# MATERIAL FOR THIS EXERCISE
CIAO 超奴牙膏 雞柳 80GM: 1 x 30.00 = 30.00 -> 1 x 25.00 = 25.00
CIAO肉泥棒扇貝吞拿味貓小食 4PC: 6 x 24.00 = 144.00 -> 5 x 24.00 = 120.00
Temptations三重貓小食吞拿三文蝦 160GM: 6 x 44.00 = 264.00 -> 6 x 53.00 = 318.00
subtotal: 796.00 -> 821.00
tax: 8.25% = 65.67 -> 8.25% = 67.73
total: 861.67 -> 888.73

---

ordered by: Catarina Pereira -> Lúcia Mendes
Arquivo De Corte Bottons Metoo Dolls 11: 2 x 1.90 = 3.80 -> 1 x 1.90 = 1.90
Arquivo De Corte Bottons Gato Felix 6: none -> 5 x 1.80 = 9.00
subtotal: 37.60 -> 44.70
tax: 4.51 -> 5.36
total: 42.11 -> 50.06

# DIRECTIONS
After locating the line holding "CIAO 超奴牙膏 雞柳" above, output exactly that line and every line after it through the line holding "total: 861.67 -> 888.73". Include nothing else.

# ANSWER AREA
CIAO 超奴牙膏 雞柳 80GM: 1 x 30.00 = 30.00 -> 1 x 25.00 = 25.00
CIAO肉泥棒扇貝吞拿味貓小食 4PC: 6 x 24.00 = 144.00 -> 5 x 24.00 = 120.00
Temptations三重貓小食吞拿三文蝦 160GM: 6 x 44.00 = 264.00 -> 6 x 53.00 = 318.00
subtotal: 796.00 -> 821.00
tax: 8.25% = 65.67 -> 8.25% = 67.73
total: 861.67 -> 888.73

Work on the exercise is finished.